Before jumping into the training part, we need to define some hyper-parameters:

In [0]:
# embedding hyper-parameters

EMBED_DIM = 100
WINDOW_SIZE = 5
BATCH_SIZE = 128
VOCAB_SIZE = 10_000

EPOCHS = 1 # to make things faster in this basic setup
interval = 100

In [0]:
# get data

tokenized_ids, id_to_token, _ = get_data(tokenized_text, VOCAB_SIZE)

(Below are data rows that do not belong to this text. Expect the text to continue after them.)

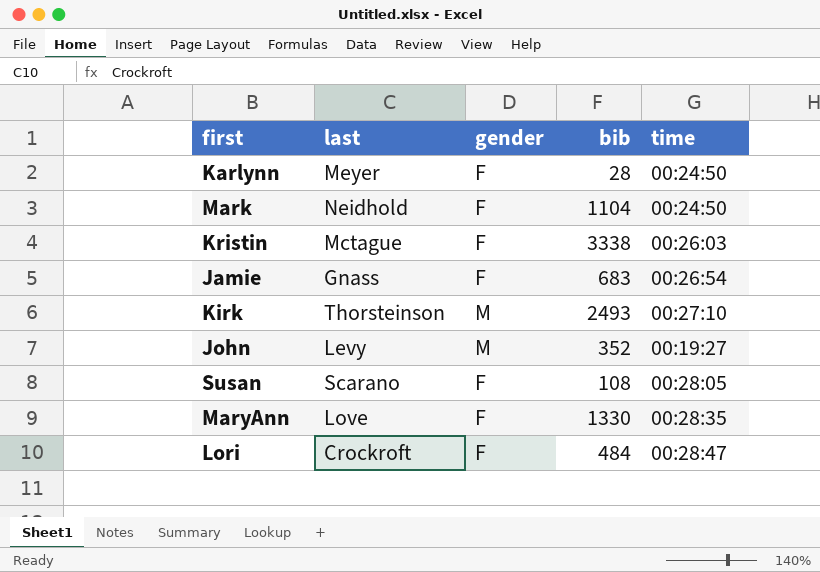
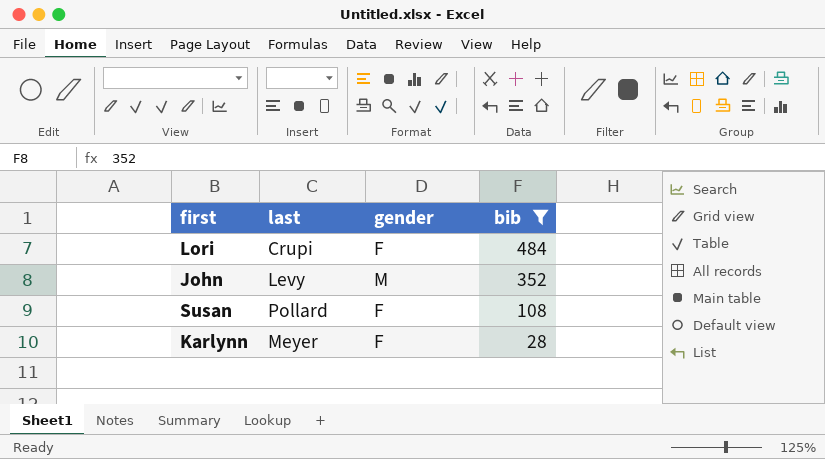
filter: none -> bib <= 484
row order: none -> bib descending
column time | position: 5 -> none
Lori | last: Crockroft -> Crupi
Susan | last: Scarano -> Pollard

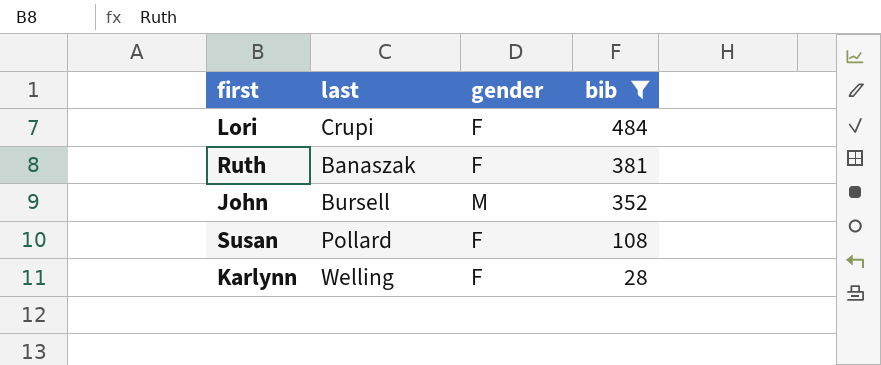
row Ruth: none -> Banaszak | F | 381
John | last: Levy -> Bursell
Karlynn | last: Meyer -> Welling

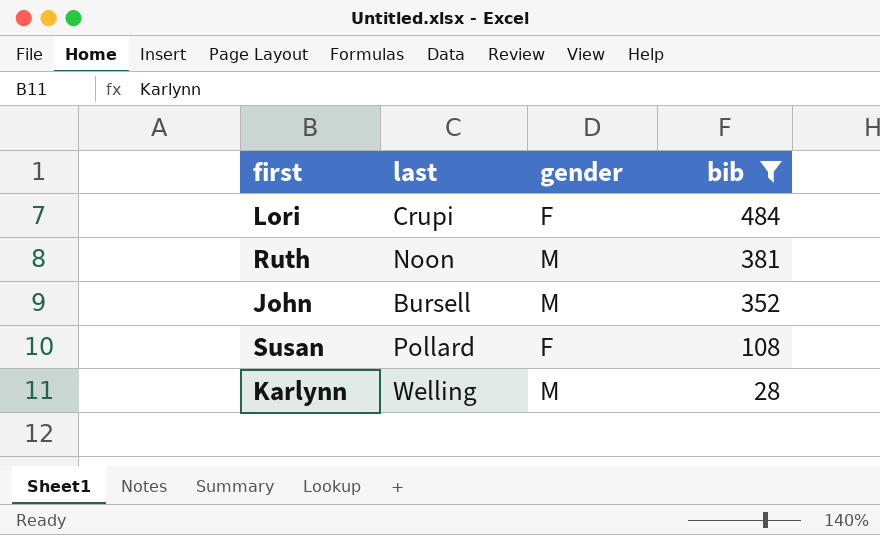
Ruth | last: Banaszak -> Noon
Ruth | gender: F -> M
Karlynn | gender: F -> M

Now we define our main training loop. Please implement the typical steps for training:
- Reset all gradients
- Compute output and loss value
- Perform back-propagation
- Update the network’s parameters

In [0]:
model = CBOW(EMBED_DIM, VOCAB_SIZE)
model = model.to(device)

criterion = nn.NLLLoss()
optimizer = optim.Adam(model.parameters())

loss_history = []

for e in range(EPOCHS):
    
    batches = batch_gen(tokenized_ids, batch_size=BATCH_SIZE, window_size=WINDOW_SIZE)
    total_loss = 0.0
    
    for iteration, (context, target) in enumerate(batches):
        
        # Step 1. Prepare the inputs to be passed to the model (wrap integer indices in tensors)
        # Step 2. Recall that torch *accumulates* gradients. Before passing a
        #         new instance, you need to zero out the gradients from the old instance
        # Step 3. Run the forward pass, getting predicted target words log probabilities
        # Step 4. Compute your loss function. 
        # Step 5. Do the backward pass and update the gradient
        
        ############### for student ################















        ############################################
        
        total_loss += loss.item()
        
        if iteration % interval == 0:
            print('Epoch:{}/{},\tIteration:{},\tLoss:{}'.format(e, EPOCHS, iteration, total_loss / interval), end = "\r", flush = True)
            loss_history.append(total_loss / interval)
            total_loss = 0.0

In [0]:
## evaluation
## DON'T CHANGE THIS CELL IN ANY WAY

assert loss_history[-1] < 6.5

print('Well done!')

### Nearest words

So far, we trained the __CBOW__ successfully, now it is time to explore it more. In this part, we want to find the $k$ nearest word to a given word, i.e., nearby in the vector space.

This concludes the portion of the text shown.